Enyo can’t know. Not yet. Not until I know how he’ll react. Enyo is anything but weak, but I can’t risk hurting him. Mother means everything to him, more than even he knows.

This kind of information marks a betrayal of their relationship. Finding out the person you hold closest to is capable of trafficking kids is a line we would never think that would be crossed.

“Elliot, what the fuck?” Enyo shouts, waving his hands about. “We could’ve—”

“Could’ve done nothing. He doesn’t know shit. Let’s save these kids,” I say, heading for the door. I can hear the boots pounding down the hall; they must have heard the shots and come running.

“The guards,” Diora says as the sound of heavy boots and cursing from down the hall gets louder.

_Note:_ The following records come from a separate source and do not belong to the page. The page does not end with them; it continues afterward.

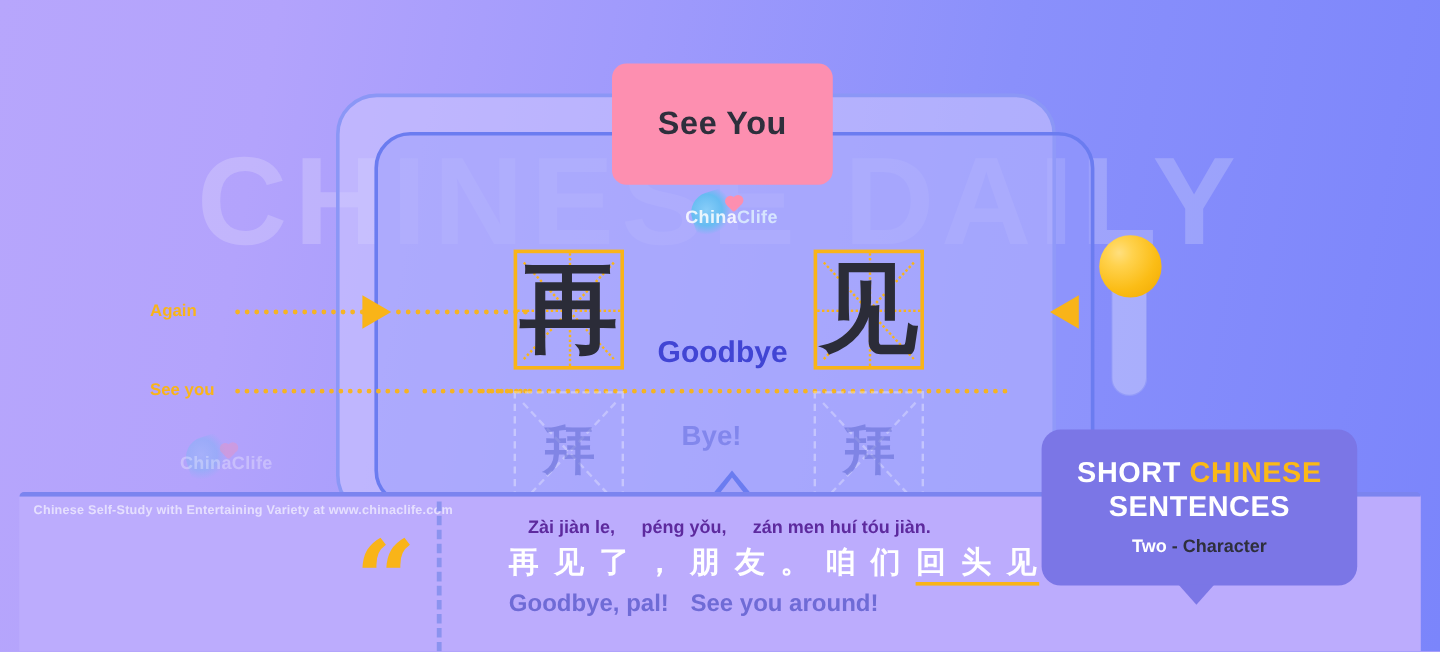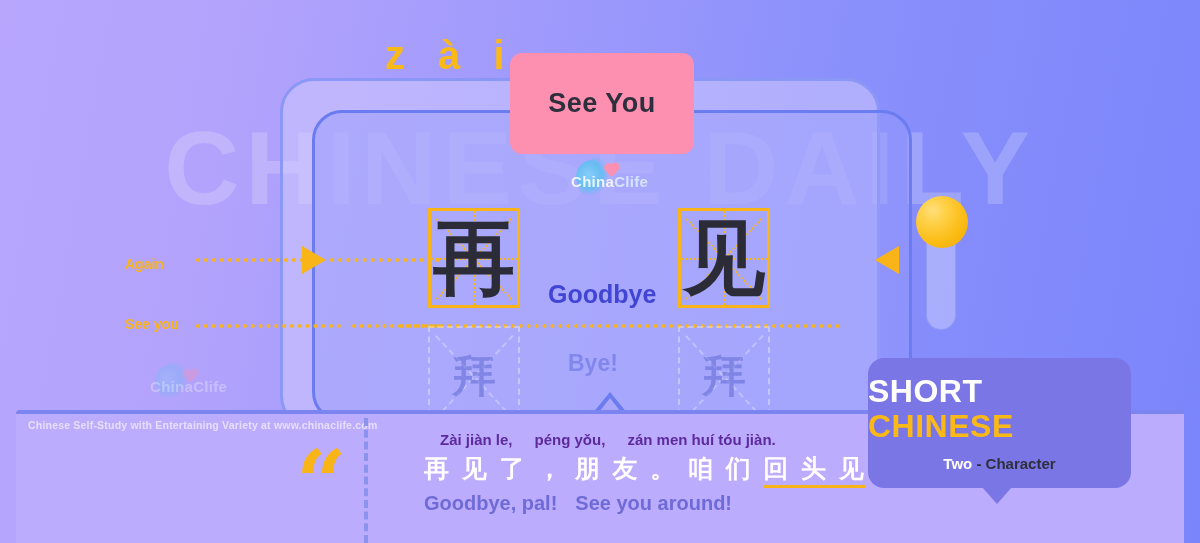--- a/index.html
+++ b/index.html
@@ -274,7 +274,6 @@
   <div class="frame-inner-pointer"></div>
   <div class="frame-inner-pointer-fill"></div>
 
-  <div class="pinyin pinyin-zai">z à i</div>
 
   <div class="badge-seeyou">
     <span>See You</span>

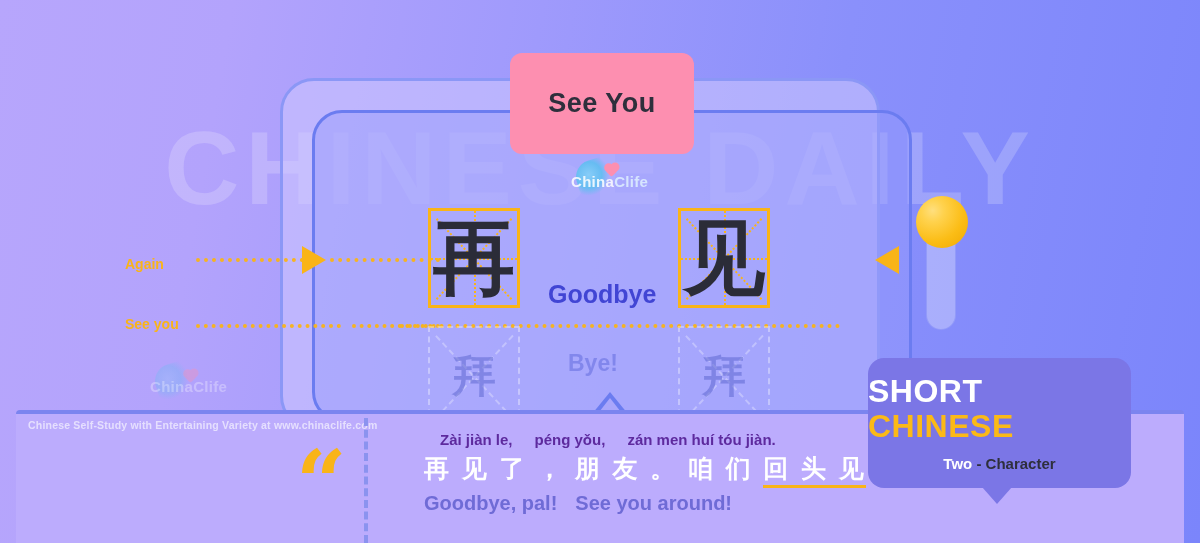--- a/index.html
+++ b/index.html
@@ -106,7 +106,7 @@
   .row-label {
     position:absolute; font-size:14px; font-weight:bold; color:#f9b418;
   }
-  .label-again  { left:125px; top:256px; }
+  .label-again  { left:125px; top:250px; }
   .label-seeyou { left:125px; top:316px; }
 
   .dotline {

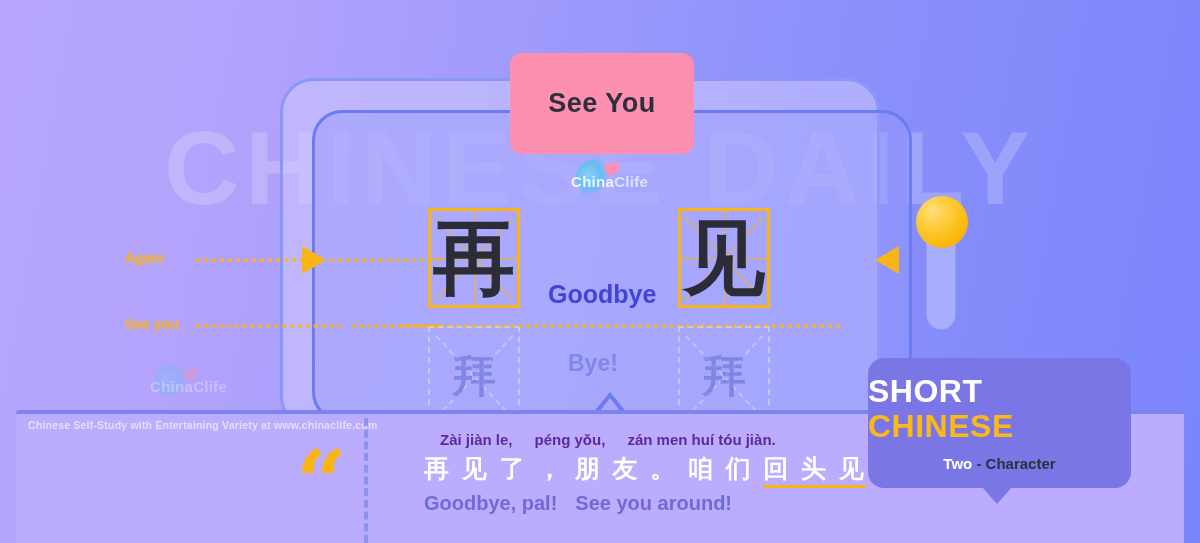--- a/index.html
+++ b/index.html
@@ -246,7 +246,7 @@
     gap:2px;
   }
   .badge-right .l1, .badge-right .l2 {
-    font-size:32px; font-weight:bold; color:#ffffff; letter-spacing:.5px;
+    font-size:24px; font-weight:bold; color:#ffffff; letter-spacing:.5px;
     line-height:1.1;
   }
   .badge-right .l1 .hi { color:#fbb917; }

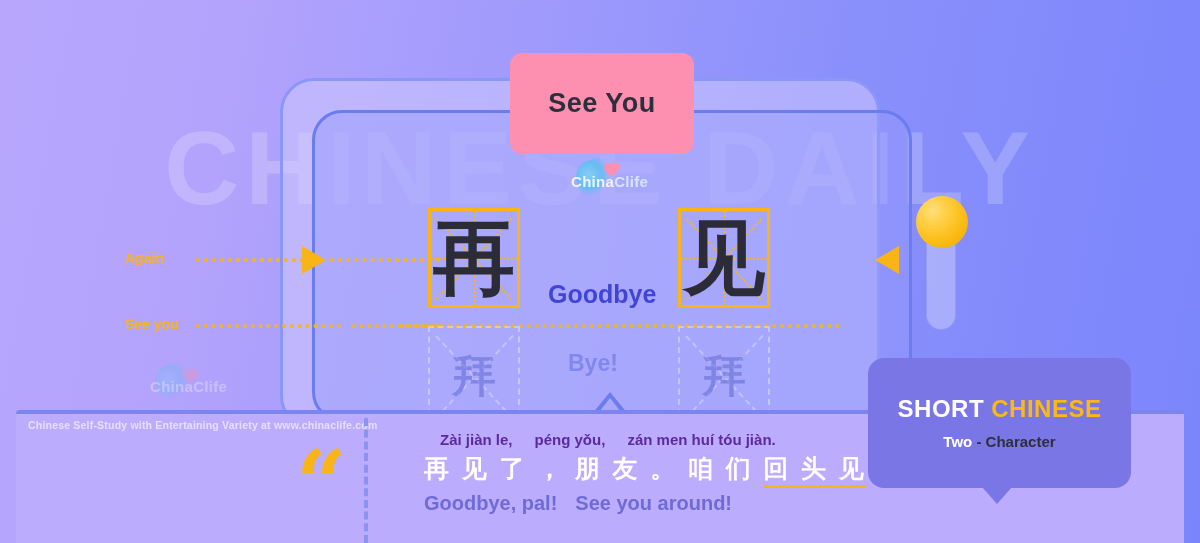--- a/index.html
+++ b/index.html
@@ -353,6 +353,7 @@
     <div class="l1">
       <span>SHORT </span><span class="hi">CHINESE</span>
     </div>
+    <div class="l2">SENTENCES</div>
     <div class="l3">
       <span class="hi">Two</span><span> - Character</span>
     </div>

“Crane, get the Strays and have them follow us as we make it out of this damned house,” I say, pulling my knife out. I’m hoping to see some pain before death.

Death is far too easy for the nasty fuckers here.

Enyo doesn’t argue, but his silence is worse than his questions. He’s too emotionally connected for the truth, and I can’t do that to him.

We’re not here for the truth. We’re here to save these Strays.

I’ll tell him. I have to be the one to tell him, but I can’t help but feel like, if I tell him… I’ll lose him.